Safe configuration of TLS connections
2013 IEEE Conference on Communications and Network Security (CNS), 2013
Transport Layer Security (TLS) and its precursor Secure Sockets Layer (SSL) are the most widely deployed protocol to establish secure communication over insecure Internet Protocol (IP) networks. Providing a secure session layer on top of TCP, TLS is frequently the first defense layer encountered by adversaries who try to cause loss of confidentiality by sniffing live traffic or loss of integrity using man-in-the-middle attacks.

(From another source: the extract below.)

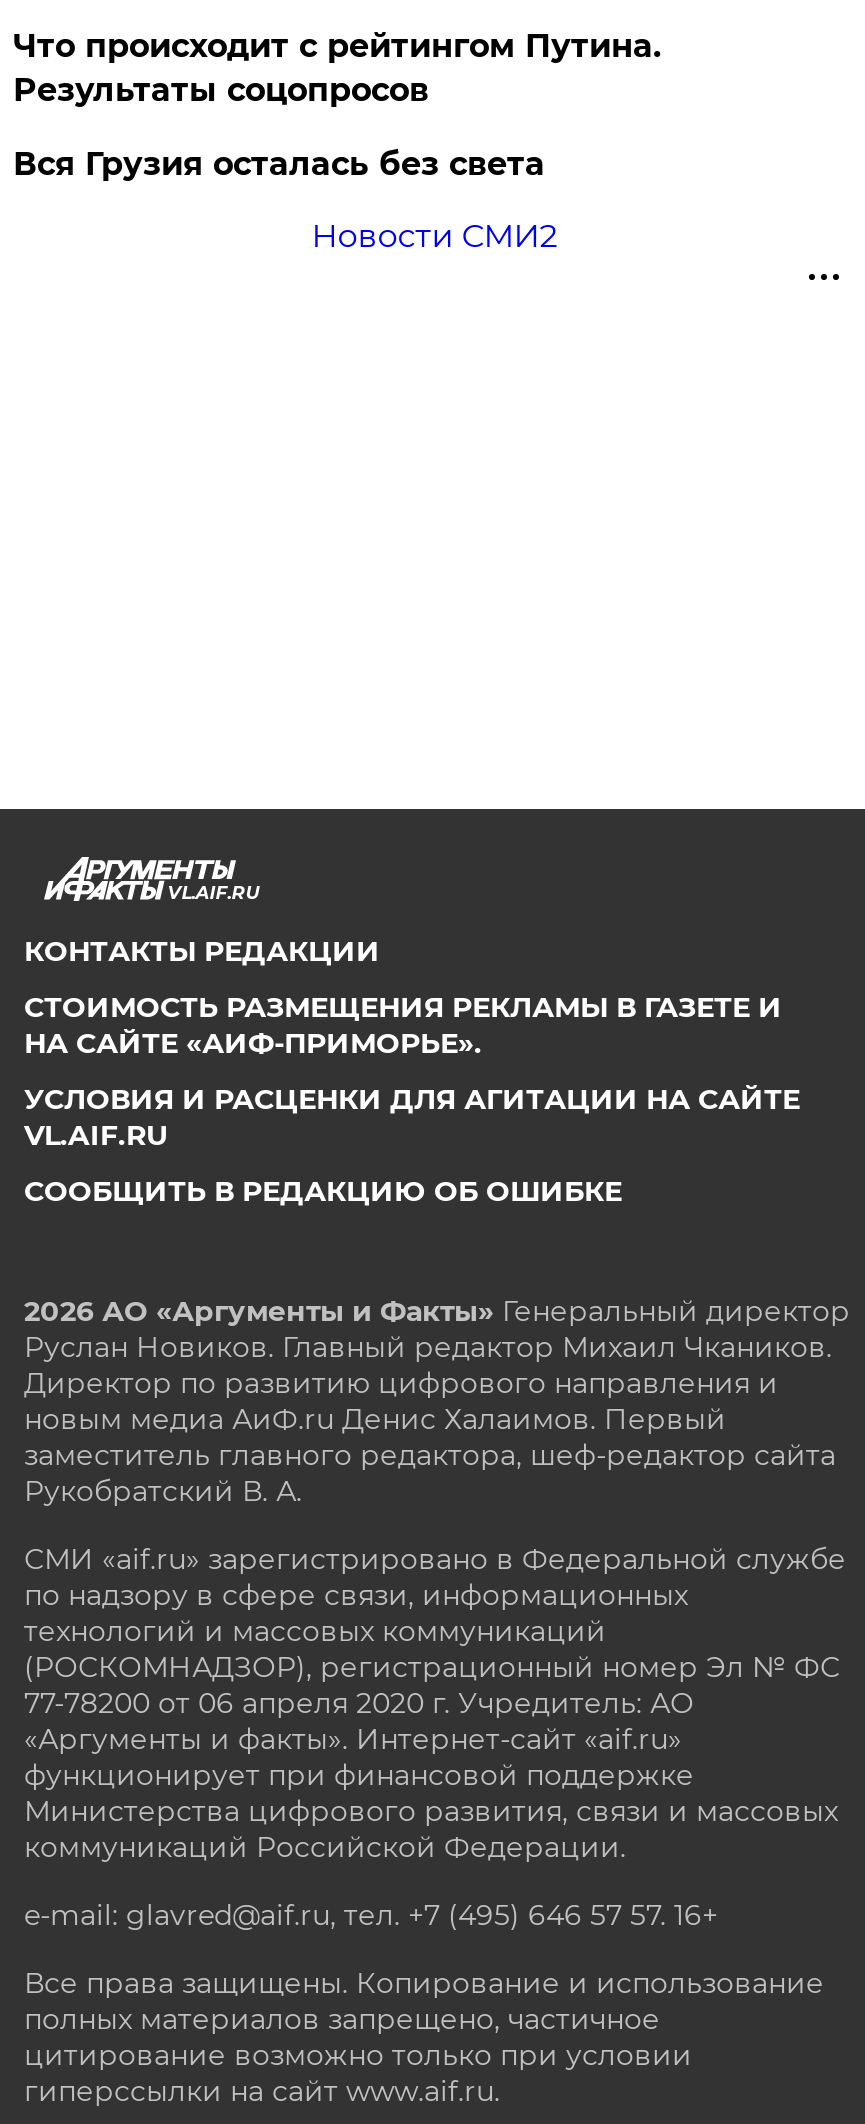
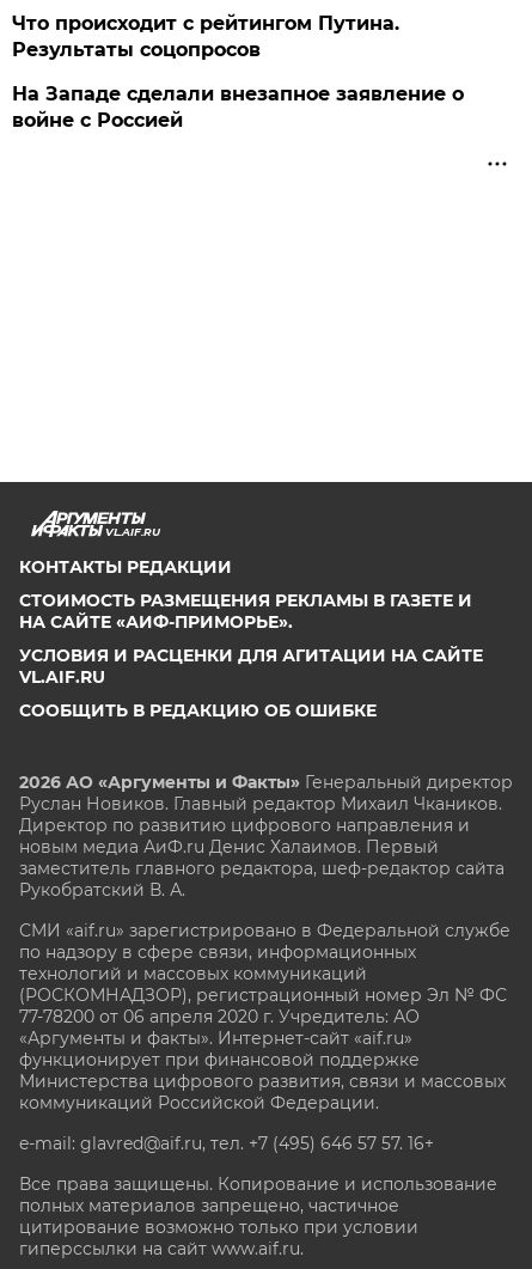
[13,144,557,254] Вся Грузия осталась без света | Новости СМИ2 -> [12,82,464,131] На Западе сделали внезапное заявление о | войне с Россией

Despite its wide deployment and evolution over the last 18 years, TLS remains vulnerable to a number of threats at the protocol layer and therefore does not provide strong security out-of-the-box, requiring tweaks to its configuration in order to provide the expected security benefits. This paper provides a summary of the current TLS threat surface together with a validated approach for minimizing the risk of TLS-compromise. The main contributions of this paper include 1) identification of configuration options that together maximize security guarantees in the context of recent TLS exploits and 2) specification of expected flows and automated comparison with observed flows to flag inconsistencies.